• **Task**: When you copy the entries, match them exactly and omit the pictures.

┌──

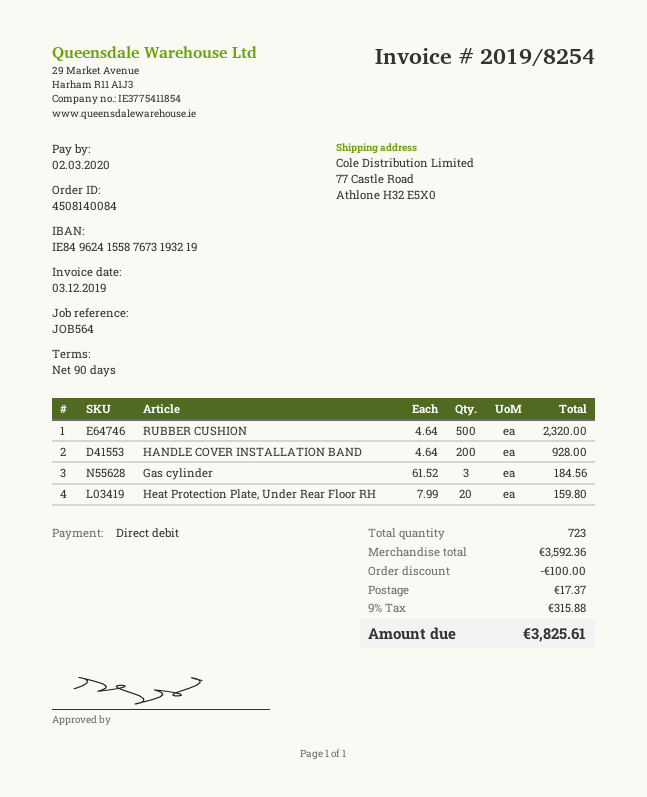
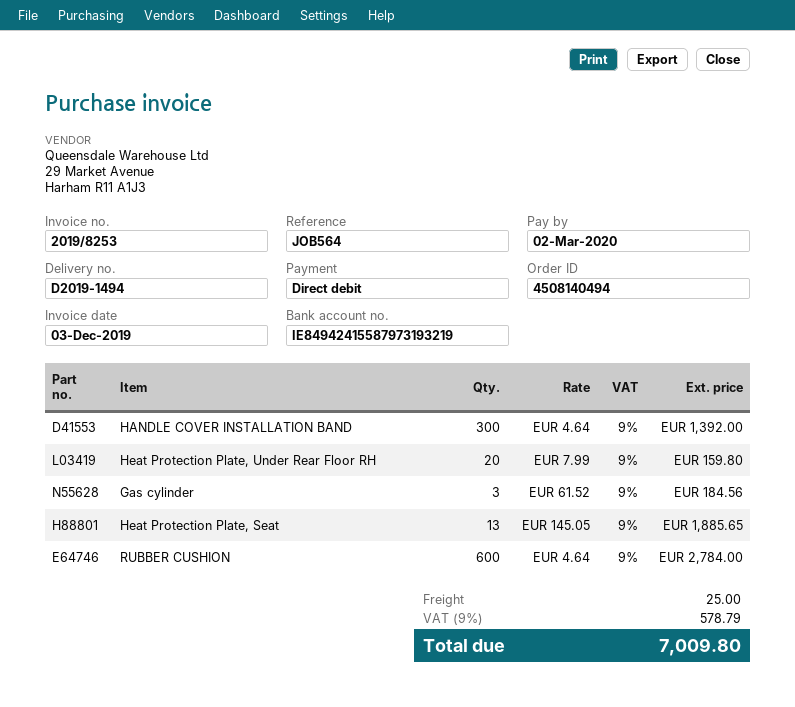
order number: 4508140084 -> 4508140494
invoice number: 2019/8254 -> 2019/8253
bank account: IE84962415587673193219 -> IE84942415587973193219
RUBBER CUSHION: 500 x 4.64 = 2320.00 -> 600 x 4.64 = 2784.00
HANDLE COVER INSTALLATION BAND: 200 x 4.64 = 928.00 -> 300 x 4.64 = 1392.00
Heat Protection Plate, Seat: none -> 13 x 145.05 = 1885.65
discount: 100.00 -> none
shipping: 17.37 -> 25.00
tax: 9% = 315.88 -> 9% = 578.79
total: 3825.61 -> 7009.80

└──

• **Answer section**:
order number: 4508140084 -> 4508140494
invoice number: 2019/8254 -> 2019/8253
bank account: IE84962415587673193219 -> IE84942415587973193219
RUBBER CUSHION: 500 x 4.64 = 2320.00 -> 600 x 4.64 = 2784.00
HANDLE COVER INSTALLATION BAND: 200 x 4.64 = 928.00 -> 300 x 4.64 = 1392.00
Heat Protection Plate, Seat: none -> 13 x 145.05 = 1885.65
discount: 100.00 -> none
shipping: 17.37 -> 25.00
tax: 9% = 315.88 -> 9% = 578.79
total: 3825.61 -> 7009.80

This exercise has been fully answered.